Records from a dataset
******
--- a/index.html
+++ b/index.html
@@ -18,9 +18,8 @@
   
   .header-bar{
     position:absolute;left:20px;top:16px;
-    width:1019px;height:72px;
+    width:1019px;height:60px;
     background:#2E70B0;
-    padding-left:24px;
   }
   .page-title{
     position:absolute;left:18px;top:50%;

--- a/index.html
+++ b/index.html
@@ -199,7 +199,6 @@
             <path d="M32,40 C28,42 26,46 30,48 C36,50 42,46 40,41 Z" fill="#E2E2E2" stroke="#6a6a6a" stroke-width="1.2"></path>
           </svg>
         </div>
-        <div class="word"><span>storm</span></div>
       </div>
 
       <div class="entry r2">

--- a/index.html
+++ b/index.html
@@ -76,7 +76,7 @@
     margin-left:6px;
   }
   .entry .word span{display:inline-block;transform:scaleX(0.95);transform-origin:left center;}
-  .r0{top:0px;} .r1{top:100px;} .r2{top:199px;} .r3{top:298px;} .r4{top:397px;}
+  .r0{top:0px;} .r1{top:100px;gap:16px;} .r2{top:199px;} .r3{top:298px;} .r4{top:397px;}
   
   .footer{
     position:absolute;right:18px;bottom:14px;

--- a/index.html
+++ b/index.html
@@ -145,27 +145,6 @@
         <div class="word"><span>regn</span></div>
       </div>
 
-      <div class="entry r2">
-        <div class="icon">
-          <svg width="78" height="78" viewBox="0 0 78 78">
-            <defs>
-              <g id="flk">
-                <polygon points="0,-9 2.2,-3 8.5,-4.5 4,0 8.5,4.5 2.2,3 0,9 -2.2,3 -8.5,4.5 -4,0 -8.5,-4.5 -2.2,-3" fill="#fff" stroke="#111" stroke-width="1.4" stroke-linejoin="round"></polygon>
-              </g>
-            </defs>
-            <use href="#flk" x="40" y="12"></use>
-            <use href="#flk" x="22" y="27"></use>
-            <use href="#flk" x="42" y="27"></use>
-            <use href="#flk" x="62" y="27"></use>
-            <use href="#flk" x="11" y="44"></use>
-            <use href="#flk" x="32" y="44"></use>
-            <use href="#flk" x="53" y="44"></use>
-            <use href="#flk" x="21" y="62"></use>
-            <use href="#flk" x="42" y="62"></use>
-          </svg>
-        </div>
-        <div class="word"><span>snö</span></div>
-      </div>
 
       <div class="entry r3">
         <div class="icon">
******
### What is needed
In the records above, retype exactly the lines from the one with "position:absolute;right:18px;bottom:14px;" through the last one.

### Task answer
     position:absolute;right:18px;bottom:14px;

--- a/index.html
+++ b/index.html
@@ -145,27 +145,6 @@
         <div class="word"><span>regn</span></div>
       </div>
 
-      <div class="entry r2">
-        <div class="icon">
-          <svg width="78" height="78" viewBox="0 0 78 78">
-            <defs>
-              <g id="flk">
-                <polygon points="0,-9 2.2,-3 8.5,-4.5 4,0 8.5,4.5 2.2,3 0,9 -2.2,3 -8.5,4.5 -4,0 -8.5,-4.5 -2.2,-3" fill="#fff" stroke="#111" stroke-width="1.4" stroke-linejoin="round"></polygon>
-              </g>
-            </defs>
-            <use href="#flk" x="40" y="12"></use>
-            <use href="#flk" x="22" y="27"></use>
-            <use href="#flk" x="42" y="27"></use>
-            <use href="#flk" x="62" y="27"></use>
-            <use href="#flk" x="11" y="44"></use>
-            <use href="#flk" x="32" y="44"></use>
-            <use href="#flk" x="53" y="44"></use>
-            <use href="#flk" x="21" y="62"></use>
-            <use href="#flk" x="42" y="62"></use>
-          </svg>
-        </div>
-        <div class="word"><span>snö</span></div>
-      </div>
 
       <div class="entry r3">
         <div class="icon">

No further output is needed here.